Project description:Cauliflower mosaic virus (CaMV) encodes a multifunctional protein P6 that is required for translation of the 35S RNA and also acts as a suppressor of RNA silencing. Here we demonstrate that P6 additionally acts as a pathogenicity effector of an unique and novel type, modifying NPR1 (a key regulator of salicylic acid (SA)- and jasmonic acid (JA)-dependent signaling) and inhibiting SA-dependent defence responses We find that that transgene-mediated expression of P6 in Arabidopsis and transient expression in Nicotiana benthamiana has profound effects on defence signaling, suppressing expression of representative SA-responsive genes and increasing expression of representative JA-responsive genes. Relative to wild-type Arabidopsis P6-expressing transgenics had greatly reduced expression of PR-1 following SA-treatment, infection by CaMV or inoculation with an avirulent bacterial pathogen Pseudomonas syringae pv tomato (Pst). Similarly transient expression in Nicotiana benthamiana of P6 (including a mutant form defective in translational transactivation activity) suppressed PR-1a transcript accumulation in response to Agrobacterium infiltration and following SA-treatment.
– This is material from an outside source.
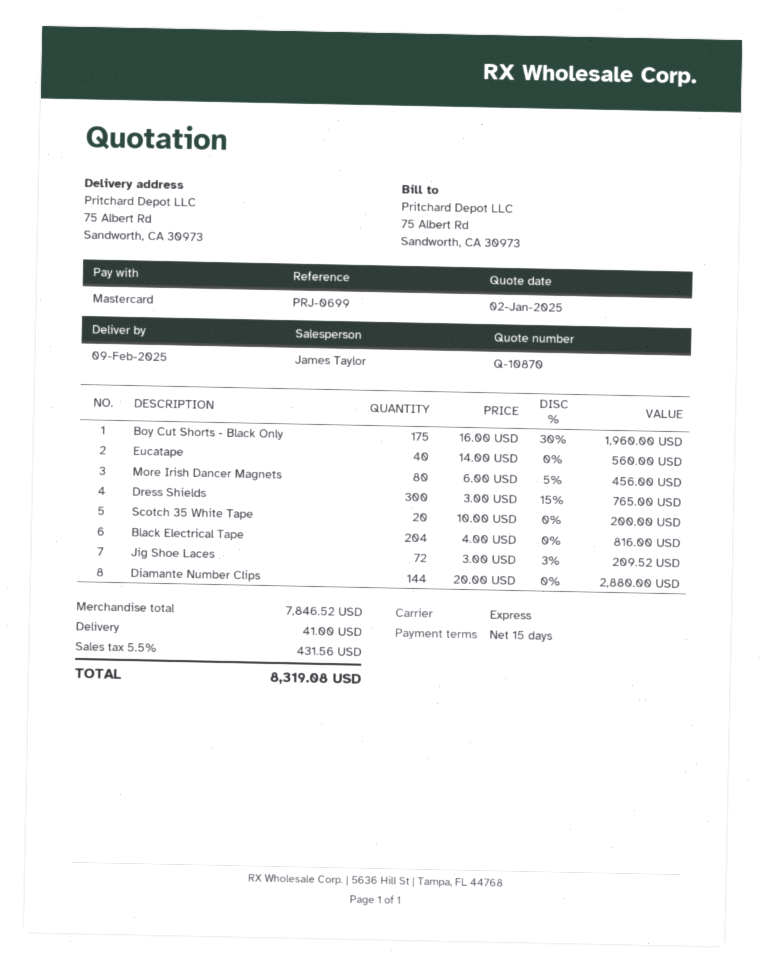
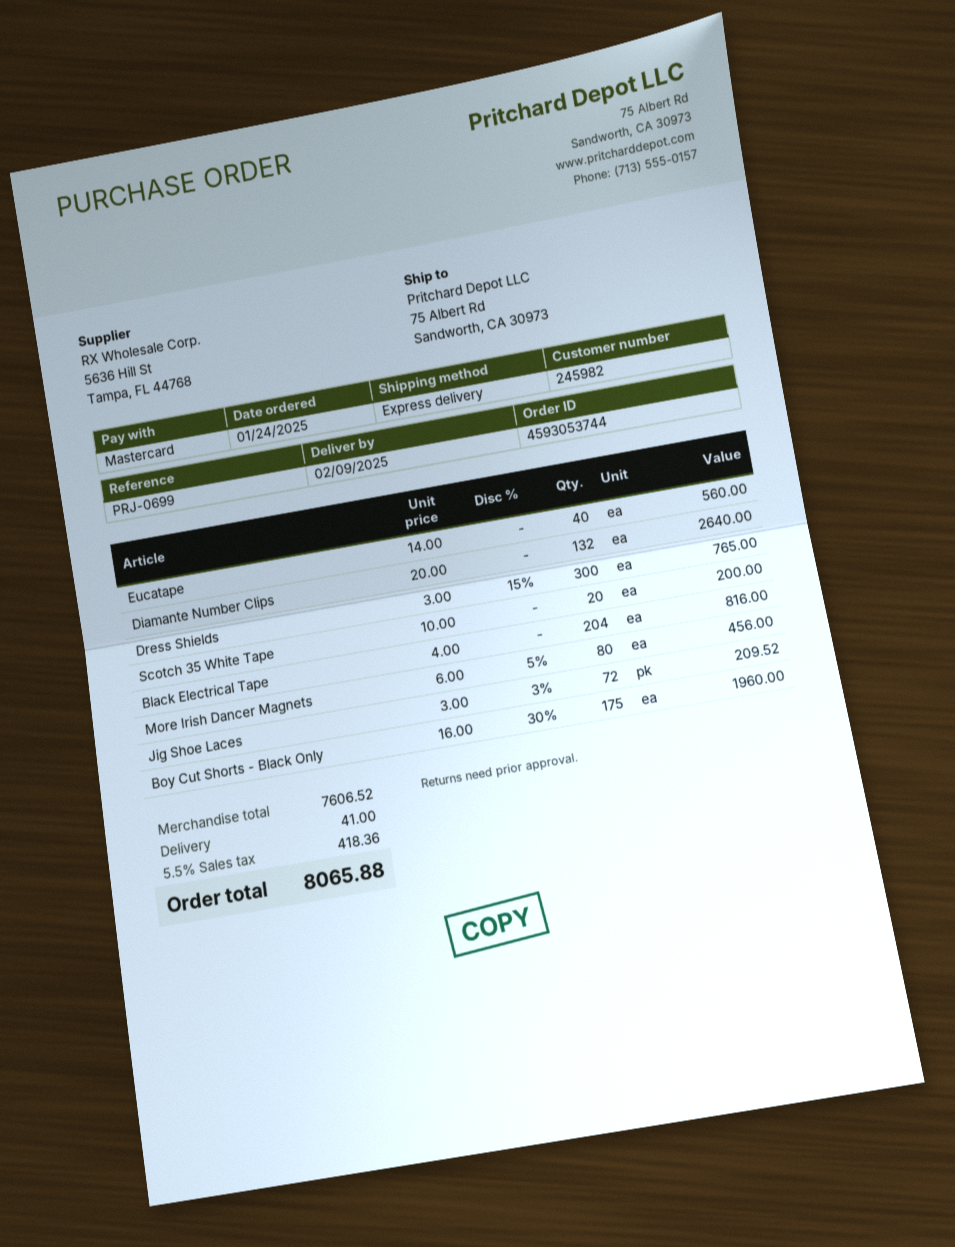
Diamante Number Clips: 144 x 20.00 = 2880.00 -> 132 x 20.00 = 2640.00
subtotal: 7846.52 -> 7606.52
tax: 5.5% = 431.56 -> 5.5% = 418.36
total: 8319.08 -> 8065.88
As well as suppressing the expression of representative SA-regulated genes, P6-transgenic Arabidopsis showed greatly enhanced susceptibility to both virulent and avirulent Pst (titres elevated 10 to 30-fold compared to non-transgenic controls) but reduced susceptibility to the necrotrophic fungus Botrytis cinerea. Necrosis following SA-treatment or inoculation with avirulent Pst was reduced and delayed in P6-transgenics. NPR1 an important regulator of SA/JA crosstalk, was more highly expressed in the presence of P6 and introduction of the P6 transgene into a transgenic line expressing an NPR1:GFP fusion resulted in greatly increased fluorescence in nuclei even in the absence of SA. Thus in the presence of P6 an inactive form of NPR1 is mislocalized in the nucleus even in uninduced plants. These results demonstrate that P6 is a new type of pathogenicity effector protein that enhances susceptibility to biotrophic pathogens by suppressing SA- but enhancing JA-signaling responses.